● PROBLEM DESCRIPTION
Find the line that contains "shipping method: UPS -> express"; then retype it and each line after it, exactly, through the final line of the data below.

SUPPLIED RECORDS below:

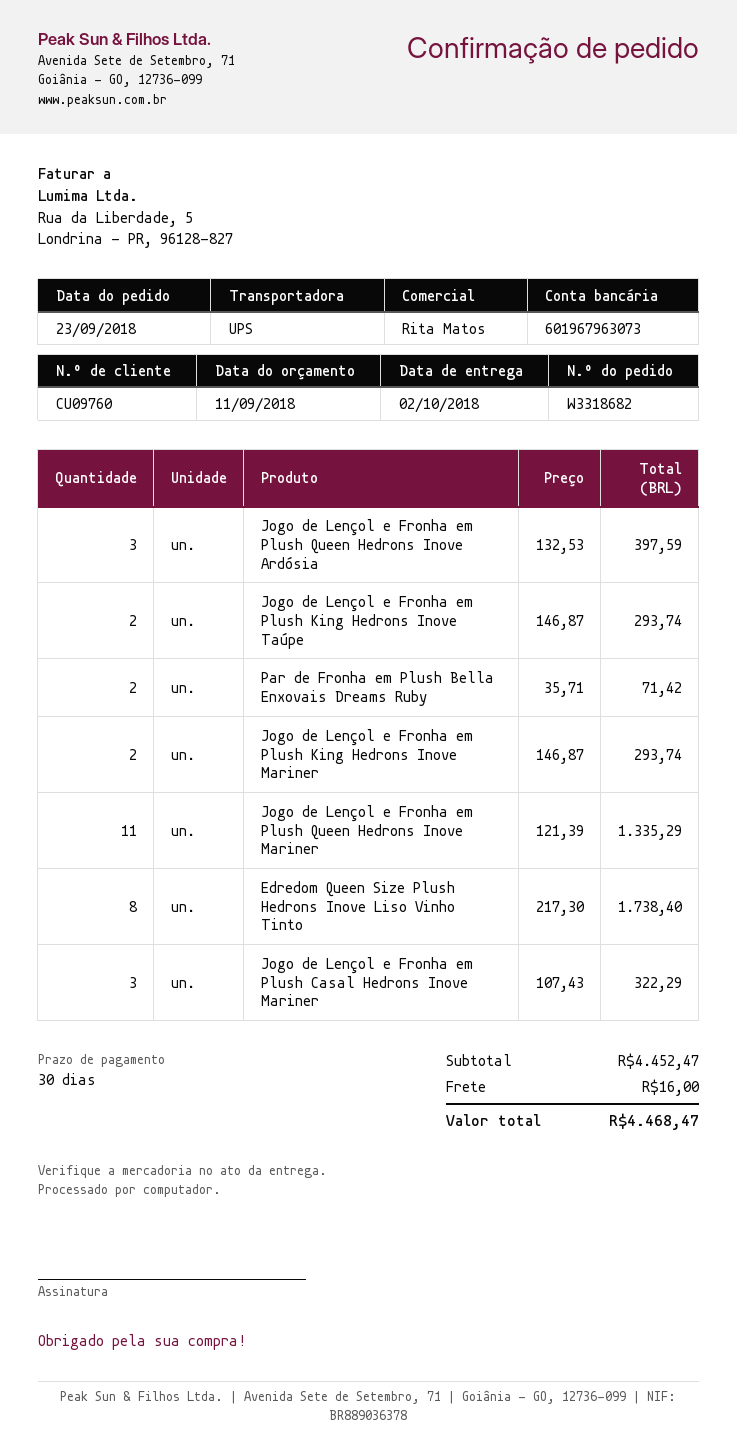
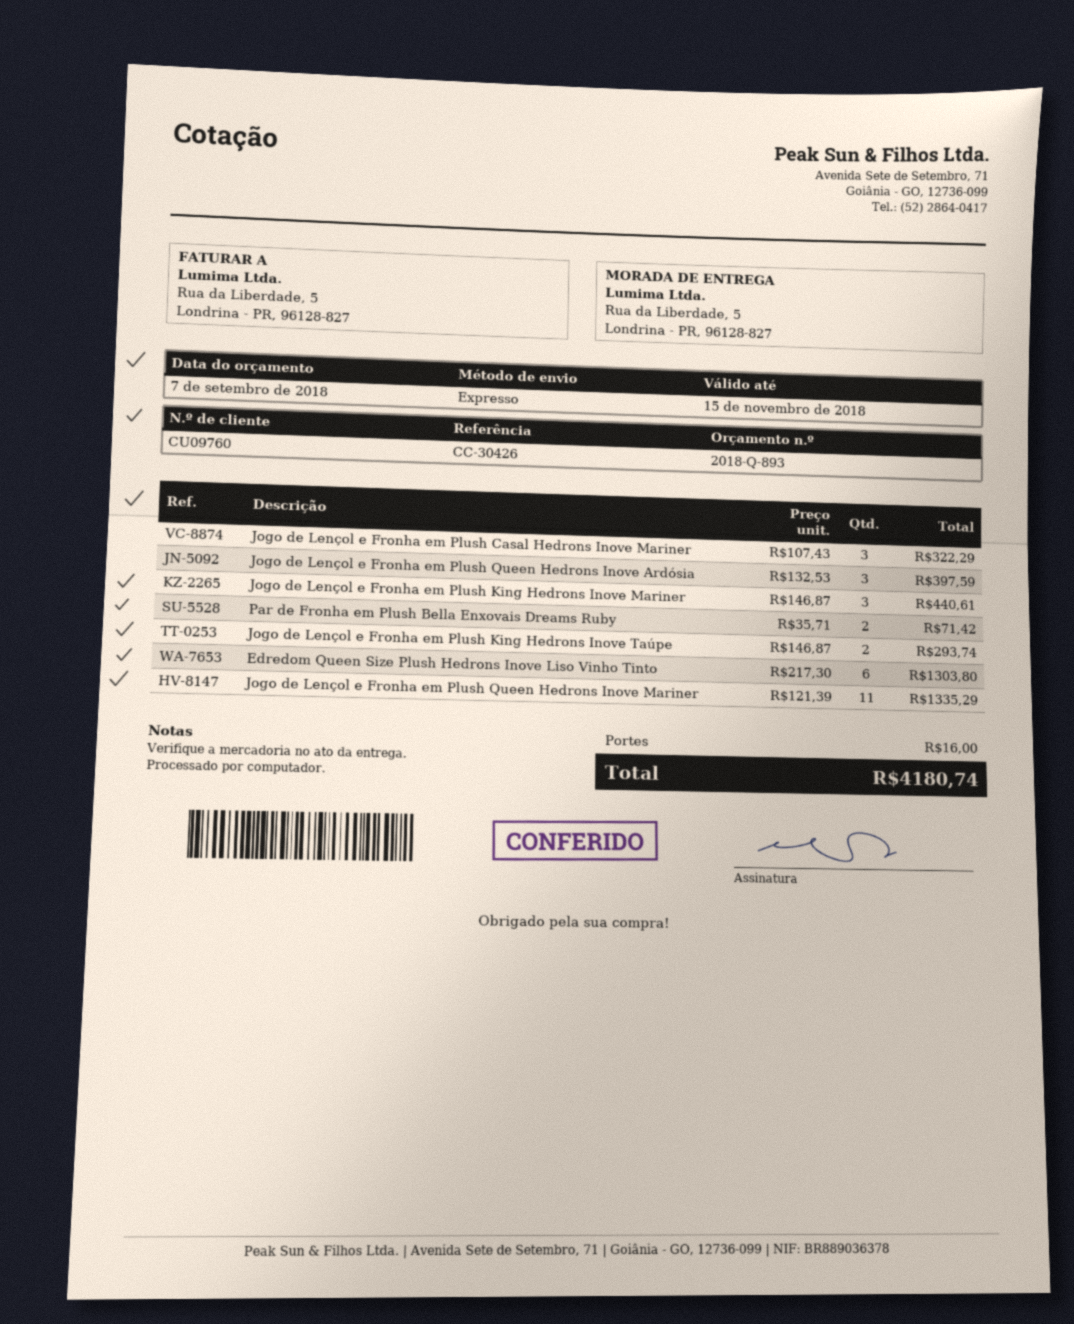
quote date: 2018-09-11 -> 2018-09-07
shipping method: UPS -> express
Jogo de Lençol e Fronha em Plush King Hedrons Inove Mariner: 2 x 146.87 = 293.74 -> 3 x 146.87 = 440.61
Edredom Queen Size Plush Hedrons Inove Liso Vinho Tinto: 8 x 217.30 = 1738.40 -> 6 x 217.30 = 1303.80
total: 4468.47 -> 4180.74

End of SUPPLIED RECORDS.

● WRITTEN RESPONSE
shipping method: UPS -> express
Jogo de Lençol e Fronha em Plush King Hedrons Inove Mariner: 2 x 146.87 = 293.74 -> 3 x 146.87 = 440.61
Edredom Queen Size Plush Hedrons Inove Liso Vinho Tinto: 8 x 217.30 = 1738.40 -> 6 x 217.30 = 1303.80
total: 4468.47 -> 4180.74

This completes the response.